#### [WHAT YOU NEED TO DO]
The data below should be restated word for word, with every picture omitted.

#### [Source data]
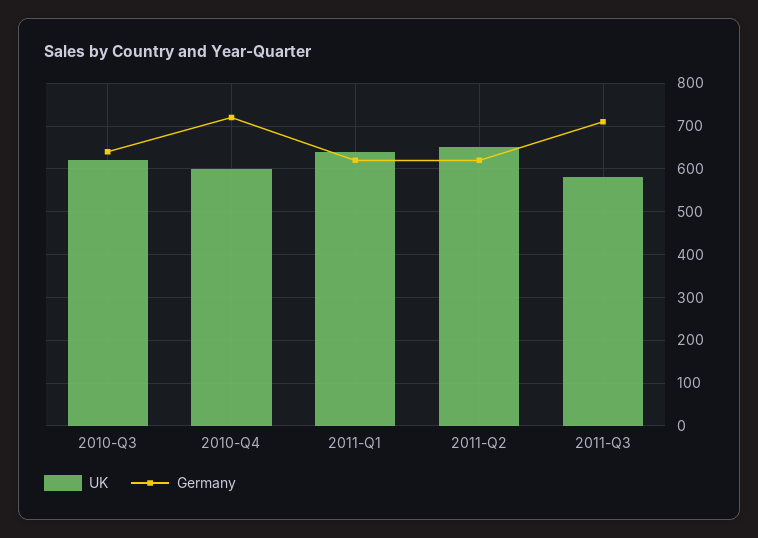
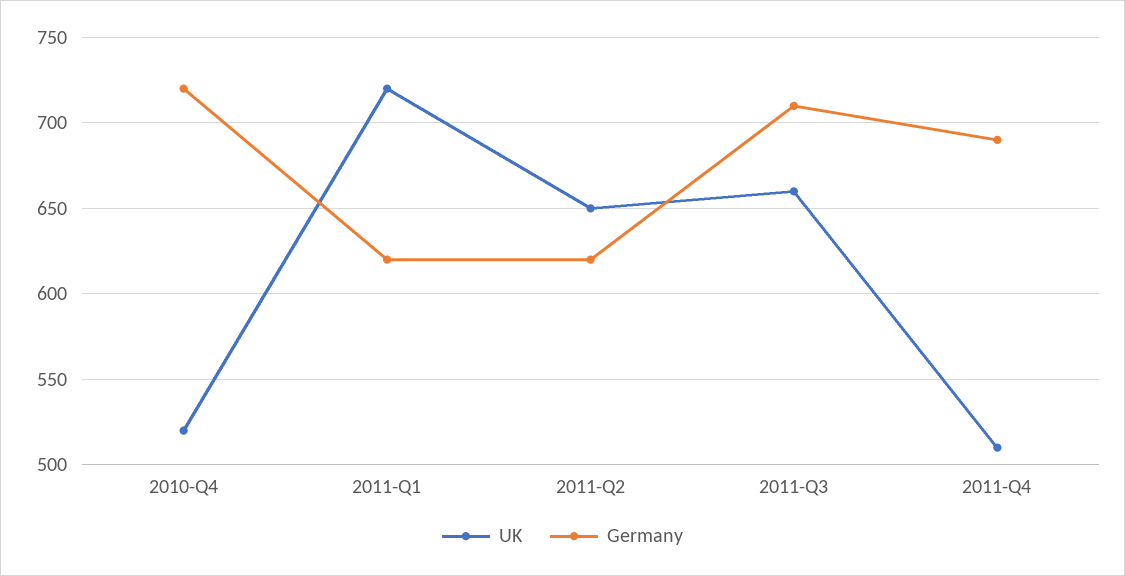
UK, 2010-Q3: 620 -> none
Germany, 2010-Q3: 640 -> none
UK, 2010-Q4: 600 -> 520
UK, 2011-Q1: 640 -> 720
UK, 2011-Q3: 580 -> 660
UK, 2011-Q4: none -> 510
Germany, 2011-Q4: none -> 690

#### [SOLUTION FOR THIS PROBLEM]
UK, 2010-Q3: 620 -> none
Germany, 2010-Q3: 640 -> none
UK, 2010-Q4: 600 -> 520
UK, 2011-Q1: 640 -> 720
UK, 2011-Q3: 580 -> 660
UK, 2011-Q4: none -> 510
Germany, 2011-Q4: none -> 690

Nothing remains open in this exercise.